## TASK INSTRUCTIONS
Looking at the listing below, give the number of lines in which the string "decoration" appears, and add nothing else.

## DATA EXTRACT
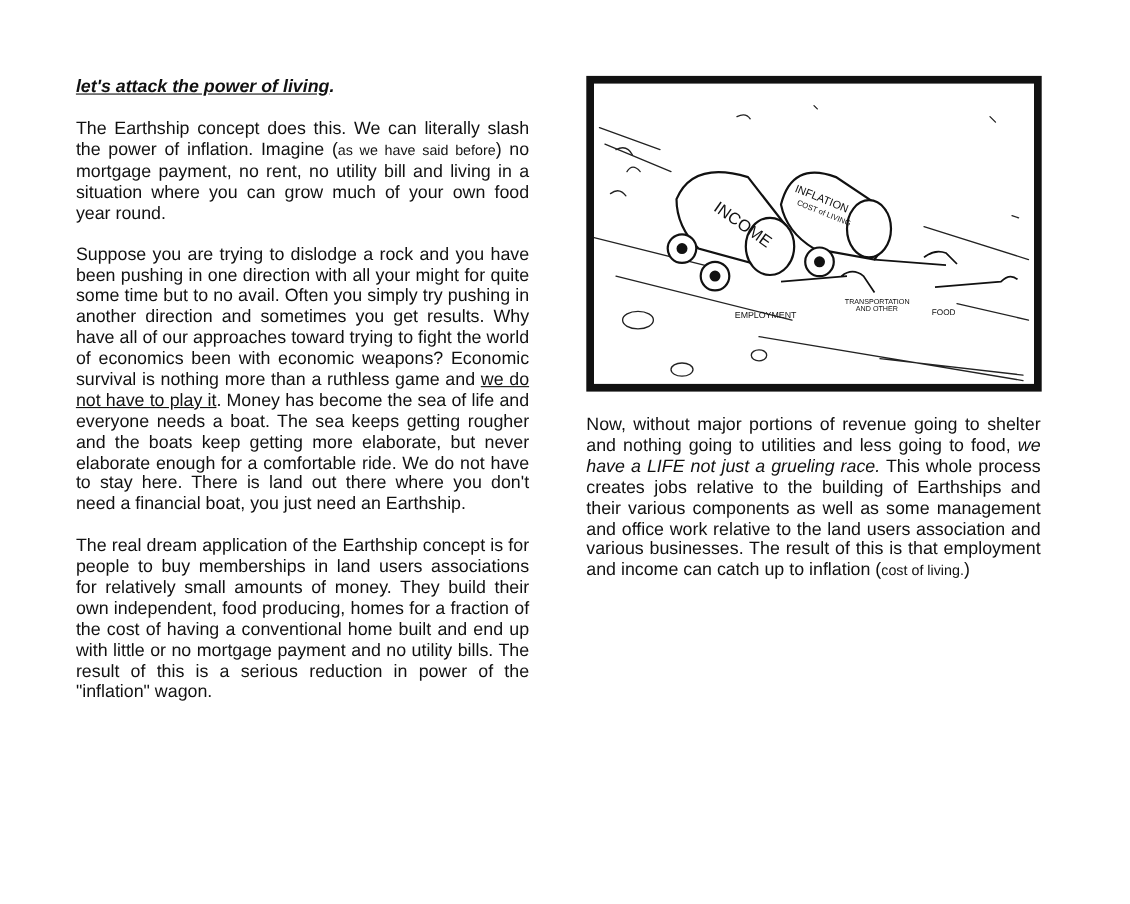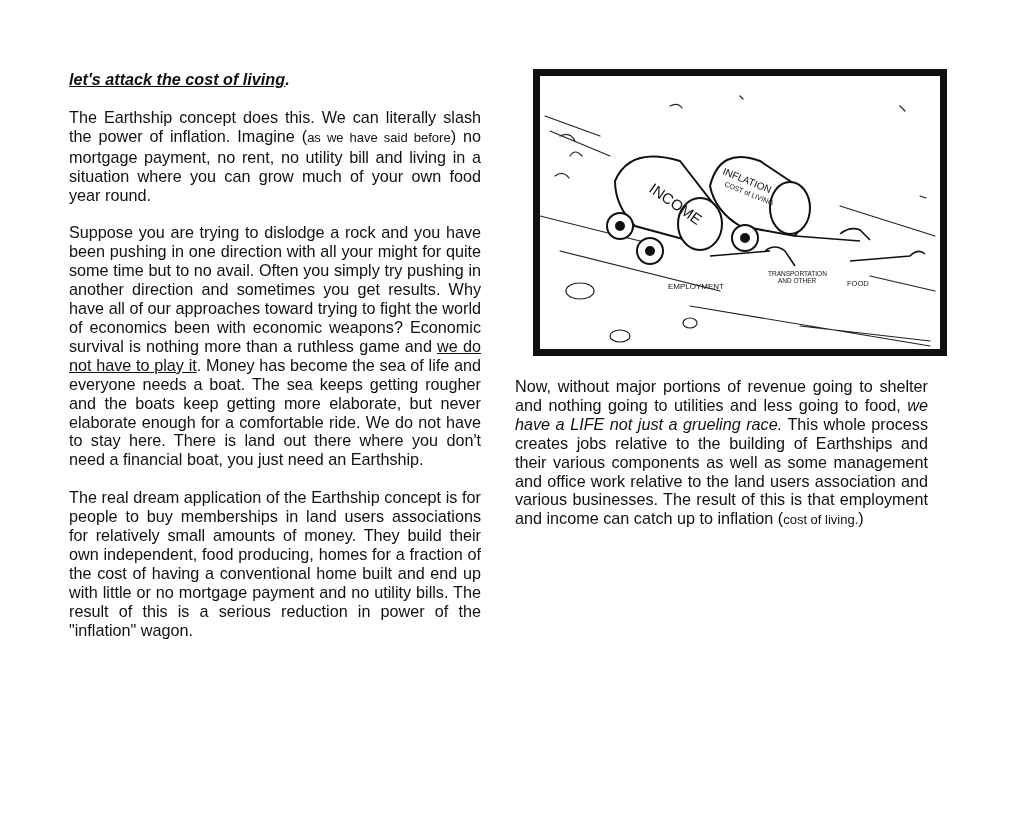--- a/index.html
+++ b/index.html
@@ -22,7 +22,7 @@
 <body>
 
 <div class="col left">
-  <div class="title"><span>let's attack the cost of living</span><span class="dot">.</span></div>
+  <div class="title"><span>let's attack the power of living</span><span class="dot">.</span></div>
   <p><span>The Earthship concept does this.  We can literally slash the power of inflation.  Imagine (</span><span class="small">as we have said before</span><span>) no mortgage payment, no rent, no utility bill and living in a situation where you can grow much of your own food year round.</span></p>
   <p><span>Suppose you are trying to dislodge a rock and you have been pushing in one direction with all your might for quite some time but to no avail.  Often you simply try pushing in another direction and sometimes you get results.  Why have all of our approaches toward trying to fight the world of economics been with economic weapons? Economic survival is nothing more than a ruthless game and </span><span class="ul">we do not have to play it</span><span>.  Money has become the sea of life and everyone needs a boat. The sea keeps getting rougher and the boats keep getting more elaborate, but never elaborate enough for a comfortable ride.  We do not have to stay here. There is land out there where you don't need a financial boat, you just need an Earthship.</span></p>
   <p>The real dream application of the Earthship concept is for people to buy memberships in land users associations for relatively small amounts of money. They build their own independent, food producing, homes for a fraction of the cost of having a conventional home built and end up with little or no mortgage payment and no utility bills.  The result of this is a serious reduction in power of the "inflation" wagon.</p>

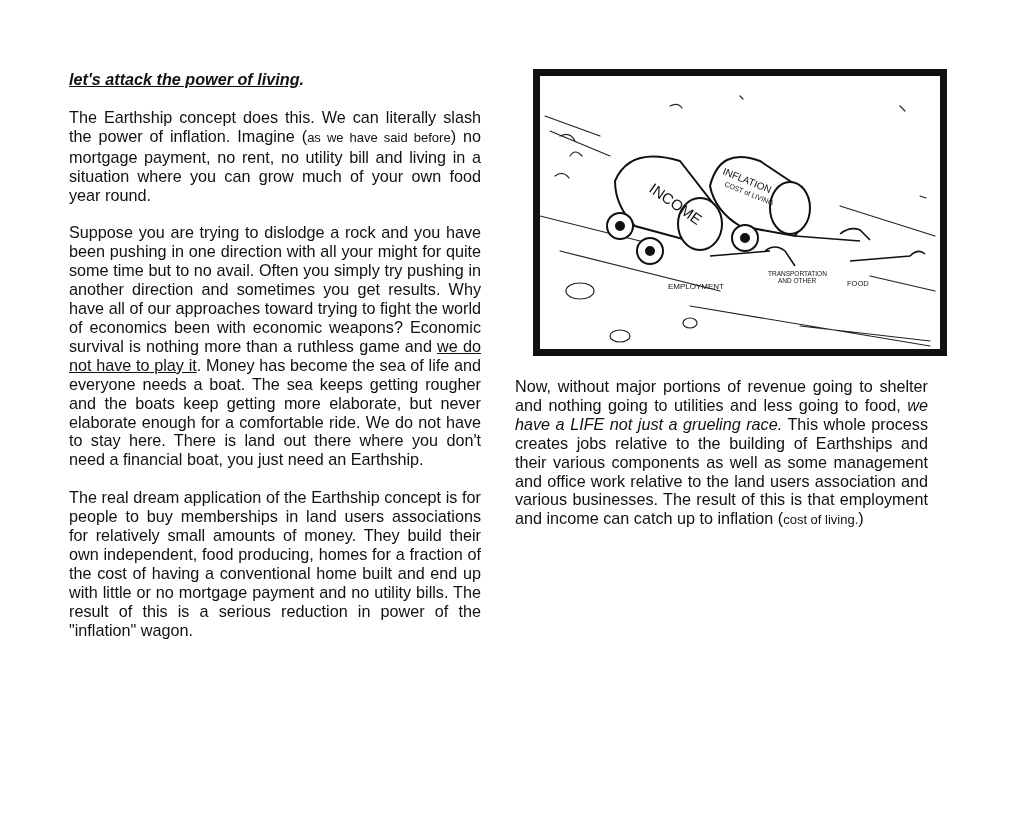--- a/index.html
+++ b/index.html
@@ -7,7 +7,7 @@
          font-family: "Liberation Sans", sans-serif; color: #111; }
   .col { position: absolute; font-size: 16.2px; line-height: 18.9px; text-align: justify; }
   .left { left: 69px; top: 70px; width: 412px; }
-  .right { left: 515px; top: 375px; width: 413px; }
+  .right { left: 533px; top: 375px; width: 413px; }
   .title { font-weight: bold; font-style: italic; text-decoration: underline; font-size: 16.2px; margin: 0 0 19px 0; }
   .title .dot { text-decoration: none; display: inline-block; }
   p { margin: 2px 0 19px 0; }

## OUTPUT OF THE TASK
2